Pakistán en una "guerra frontal" contra extremistas
El jefe del Estado paquistaní, igualmente jefe de las fuerzas armadas, se contentó con anunciar el envío, antes de fines de año, de unos 30.000 policías y paramilitares a las zonas tribales, en refuerzo de los 80.000 a 90.000 soldados ya presentes.
«Estamos ante un combate frontal directo con las fuerzas extremistas. Debemos atacar el problema desde la base, ahí donde aquellos que cometen atentados suicidas tienen sus raíces», explicó Musharraf a los periodistas.
«Tenemos buenas informaciones sobre quién está detrás de todo esto (…) tenemos que atacar a aquellos que organizan» los atentados, añadió el general Musharraf, quien descartó no obstante imponer el estado de emergencia o suspender las elecciones legislativas.
Musharraf aseguró que las elecciones legislativas, programadas para finales de año o comienzos de 2008, tendrán lugar según el calendario previsto.
«No habrá estado de emergencia.
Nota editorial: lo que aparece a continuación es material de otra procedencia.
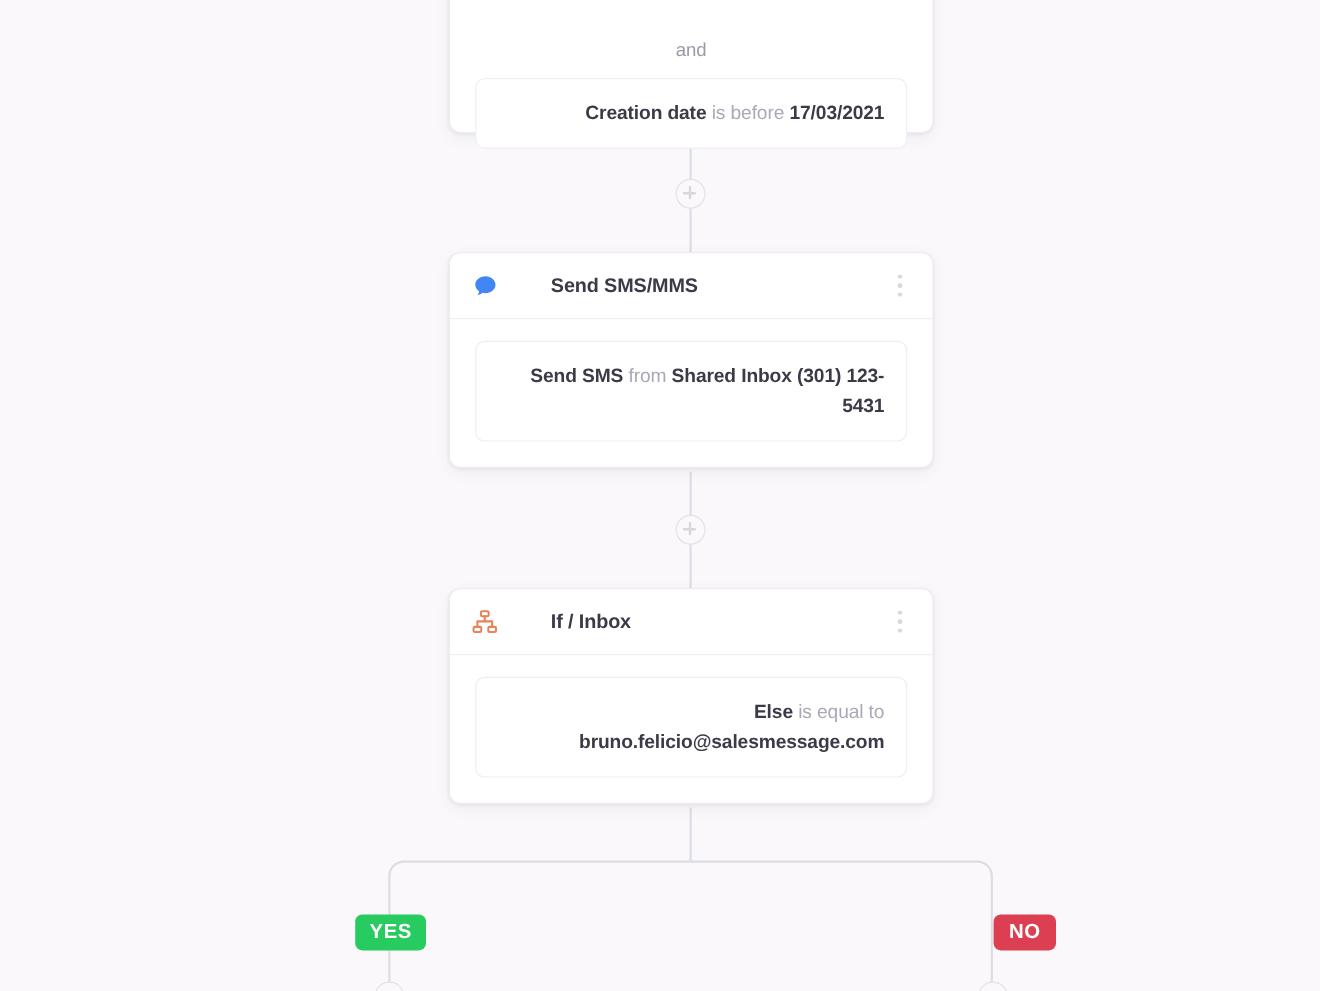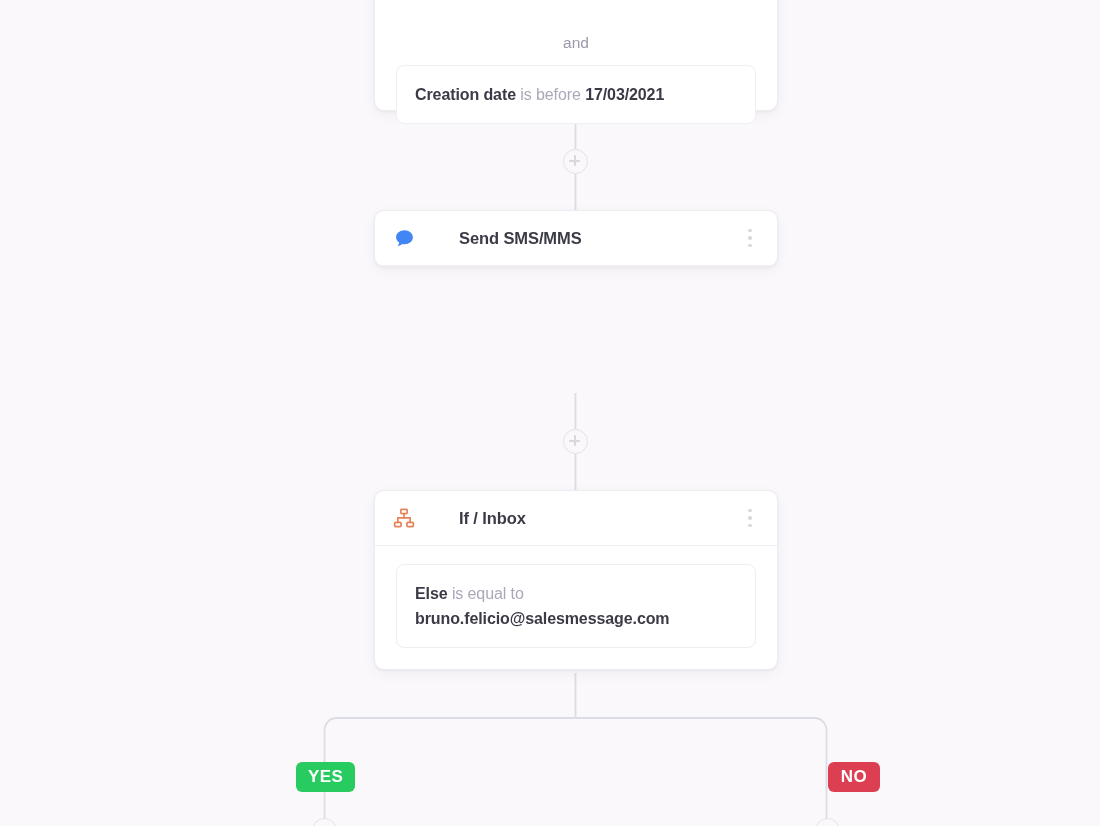--- a/index.html
+++ b/index.html
@@ -111,21 +111,21 @@
     color: #9a9aab;
     padding: 4px 0 12px 0;
     line-height: 20px;
   }
 
   .cond-box {
     border: 1px solid #eeeef3;
     border-radius: 8px;
     background: #ffffff;
     padding: 16px 18px;
-    text-align: left;
+    text-align: right;
     font-size: 16px;
     line-height: 25px;
     color: #3b3b48;
     font-weight: 700;
     letter-spacing: -0.1px;
   }
   .cond-box .muted {
     color: #a9a9b8;
     font-weight: 400;
   }
@@ -236,20 +236,27 @@
         <svg width="21" height="21" viewBox="0 0 24 24" aria-hidden="true">
           <path d="M12 2.6c-5.3 0-9.6 3.5-9.6 7.9 0 2.5 1.4 4.7 3.6 6.2 -0.1 1.4-0.7 2.8-1.8 4 2.3-0.4 4-1.4 5.1-2.4 0.9 0.2 1.8 0.3 2.7 0.3 5.3 0 9.6-3.5 9.6-7.9S17.3 2.6 12 2.6z" fill="#4285f4"></path>
         </svg>
       </span>
       <span class="node-title">Send SMS/MMS</span>
       <span class="kebab">
         <i></i>
           <i></i>
           <i></i>
       </span>
+    </div>
+    <div class="node-body">
+      <div class="cond-box">
+        <span>Send SMS</span> 
+        <span class="muted">from</span> 
+        <span>Shared Inbox (301) 123-5431</span>
+      </div>
     </div>
   </div>
 
   <div class="plus-btn" id="plus-2" title="Add step"></div>
 
   <div class="node-card" id="node-ifelse">
     <div class="node-header">
       <span class="node-icon">
         <svg width="22" height="22" viewBox="0 0 24 24" aria-hidden="true" fill="none" stroke="#e8835a" stroke-width="1.9" stroke-linecap="round" stroke-linejoin="round">
           <rect x="8.5" y="2.6" width="7" height="4.6" rx="1.1"></rect>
Las elecciones tendrán lugar en el momento previsto», declaró.
Estados Unidos ha multiplicado en los últimos días sus declaraciones, algunas veces en tono conminatorio, para Pakistán, uno de sus principales aliados en la guerra contra «el terrorismo islamista», lance una ofensiva masiva en las zonas tribales con Afganistán.
Los estadounidenses aseguran que los talibanes afganos y los combatientes de Al Qaeda han reconstituido sus fuerzas en esas zonas, sostenidos por los fundamentalistas paquistaníes, quienes en los últimos días han lanzado una serie de atentados suicidas que han causado al menos 91 muertos, principalmente soldados y policías.
En el último ataque, ayer, al menos 34 personas murieron –17 militares y otros 17 militantes islámicos– en enfrentamientos armados en el noroeste de Pakistán, cerca de la frontera con Afganistán, informó el ejército.
Estos ataques han sido perpetrados después de que ciertos líderes militantes pro talibanes, así como también el número dos de Al Qaeda, Ayman Al Zawahiri, llamaran a vengarse por el asalto militar de la Mezquita Roja en Islamabad días antes, en el que murieron 75 militantes islamistas.
El martes por la tarde, un atentado suicida en pleno centro de la capital mató al menos a 17 personas en Islamabad, en un mitin de la oposición al general Pervez Musharraf.
Las autoridades atribuyeron rápidamente este atentado a los fundamentalistas, pero una parte de la oposición, formada tanto por partidos laicos como confesionales, veía este miércoles detrás de ese hecho, en comentarios de prensa, la mano de los poderosos servicios de inteligencia para justificar la permanencia del general Musharraf en el poder.
Hasta el momento, Estados Unidos, pero también el gobierno afgano, han reprochado al jefe del Estado no luchar francamente contra los militantes fundamentalistas en su país.
En las zonas tribales, Al Qaeda «ha conservado o reconstituido elementos esenciales de su capacidad de ataque contra el territorio estadounidense», así como «una base, oficiales operacionales y su dirigencia», afirmaba el martes un informe de los servicios de inteligencia estadounidenses. *
Servicio secreto
Pakistán calificó ayer de «infundado» el informe de los servicios secretos estadounidenses en el que se afirma que Al Qaeda puede orquestar ataques contra Estados Unidos desde sus norteñas zonas tribales, donde habría reforzado su capacidad de acción.
Al Qaeda «salvaguardó o reconstituyó elementos esenciales de su capacidad de ataque al territorio estadounidense: una base en las zonas tribales paquistaníes (fronterizas con Afganistán), lugartenientes operativos y su dirección», afirma un informe del espionaje norteamericano, del que algunas páginas fueron reveladas el martes.